Somatic variants in SERPINA1
Researchers used cutting-edge genomic tools, including whole-genome sequencing (WGS) and whole-exome sequencing (WES), to investigate liver tissue from ten transplant patients. Five had PiZZ A1AT deficiency (a severe form characterized by homozygous Z-variant alleles), and five had hemochromatosis. By applying laser-capture microdissection, the team examined 306 liver samples with high-resolution genetic analysis, achieving robust data coverage.
The study unveiled a remarkable phenomenon: the convergent evolution of somatic mutations in SERPINA1 in A1AT-deficient patients, which showed frequent and independent mutations in various liver cell clones. Notably, the mutations clustered in the gene’s C-terminal region, which plays a pivotal role in the protein’s folding and polymerization. In one striking case, a single liver sample harbored 11 independent clones of mutated SERPINA1 within a tiny tissue area. Most mutations were heterozygous, suggesting they offer a survival advantage to affected hepatocytes without fully restoring normal gene function.
The study further explored how these mutations influence protein behavior. A1AT deficiency is marked by the misfolding and polymerization of the protein, leading to toxic accumulation within the endoplasmic reticulum (ER) of liver cells. Researchers modeled two specific truncation variants, Z-K367* and Z-E387*, in cell cultures. These variants disrupted the usual polymerization process, reducing the formation of harmful A1AT polymers while also altering ER dynamics. Interestingly, while these truncated proteins showed a reduced propensity for polymerization, they did not fully restore normal protein secretion. Instead, they underwent degradation via the proteasome, a cellular system for clearing defective proteins. This degradation explains the lower levels of these variants in liver cells.

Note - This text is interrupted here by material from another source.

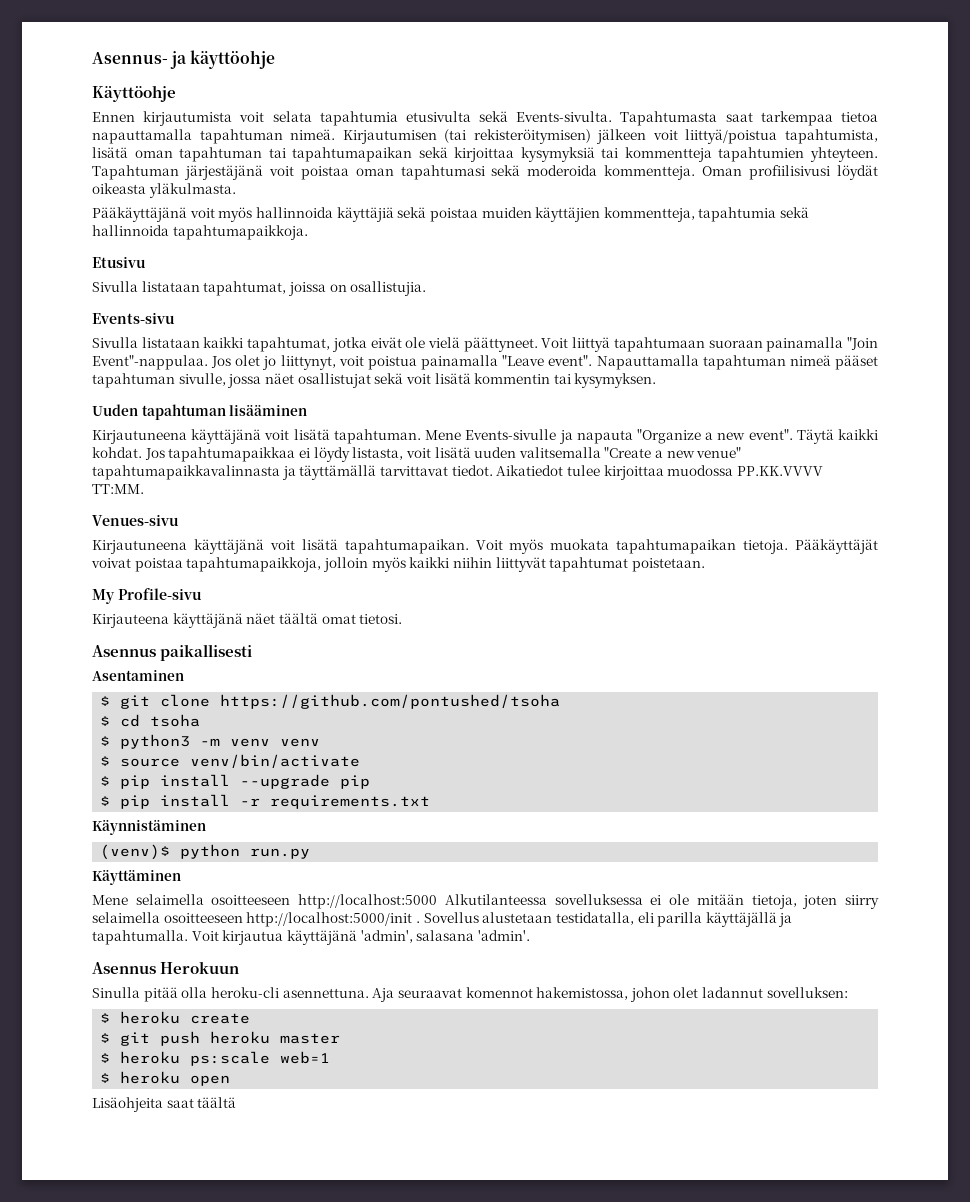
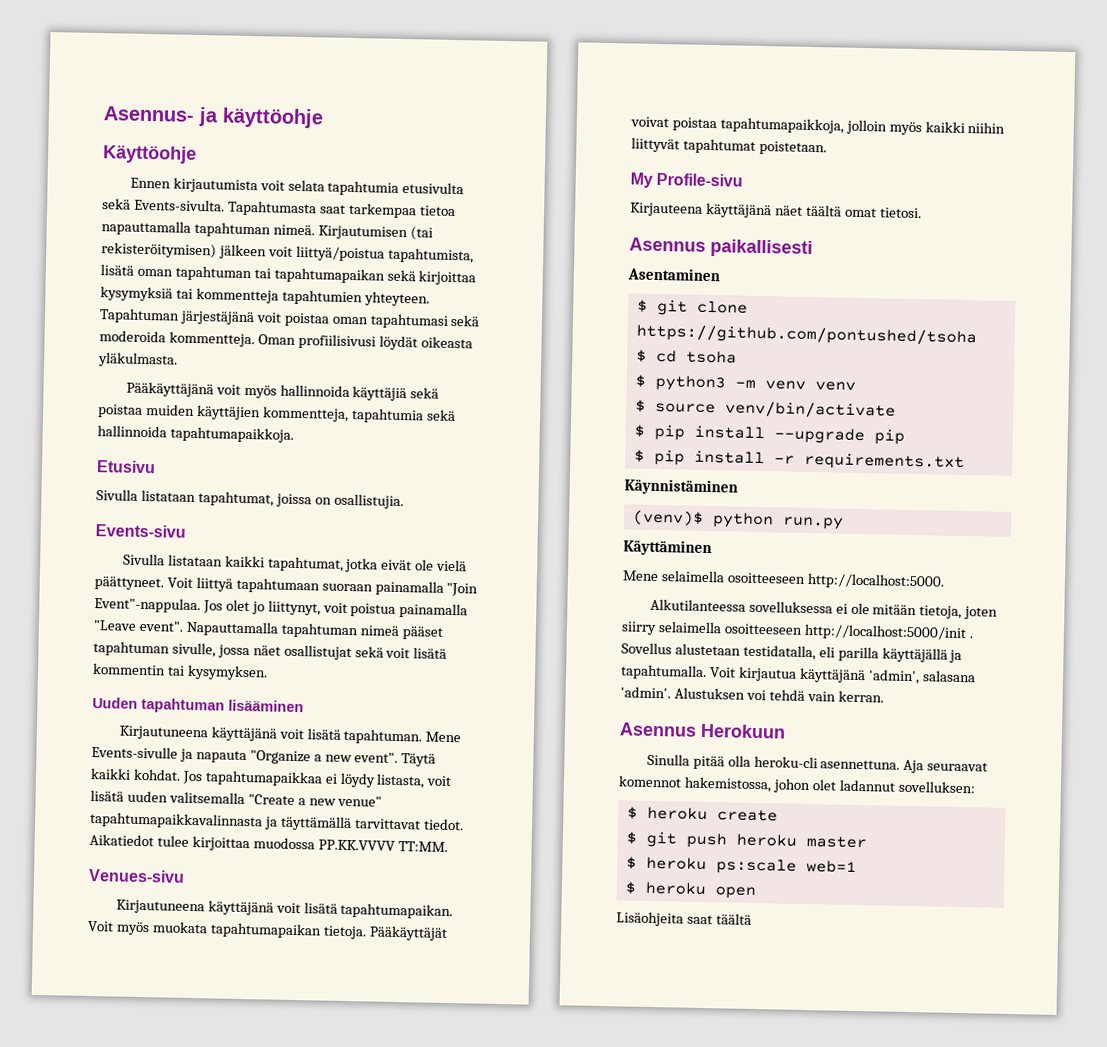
[298,894,438,909] http://localhost:5000 -> [806,572,945,590] http://localhost:5000. //
(530, 935) none -> [673,687,884,703] Alustuksen voi tehdä vain kerran.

A new chapter in liver disease research
Emerging therapies for A1AT deficiency, such as liver-directed RNA interference, have demonstrated potential in suppressing Z-A1AT expression in mouse models and early human trials. Alternatively, targeting or deleting the A1AT protein’s C-terminal region could offer a novel approach to preventing harmful polymer formation. While these strategies may enhance hepatocyte survival and slow liver disease progression, they do not restore normal A1AT secretion or serum levels, leaving lung disease associated with A1AT deficiency unaddressed.
Scientists can design interventions that mimic these mutations’ effects by identifying how specific mutations in SERPINA1 alter protein behavior. Such strategies could reduce polymer accumulation, alleviate ER stress, and slow the progression of liver damage in A1AT deficiency. Moreover, the discovery of dominant-negative effects in some truncation variants suggests that these mutations could actively counteract harmful polymerization, paving the way for targeted genetic or pharmacological therapies.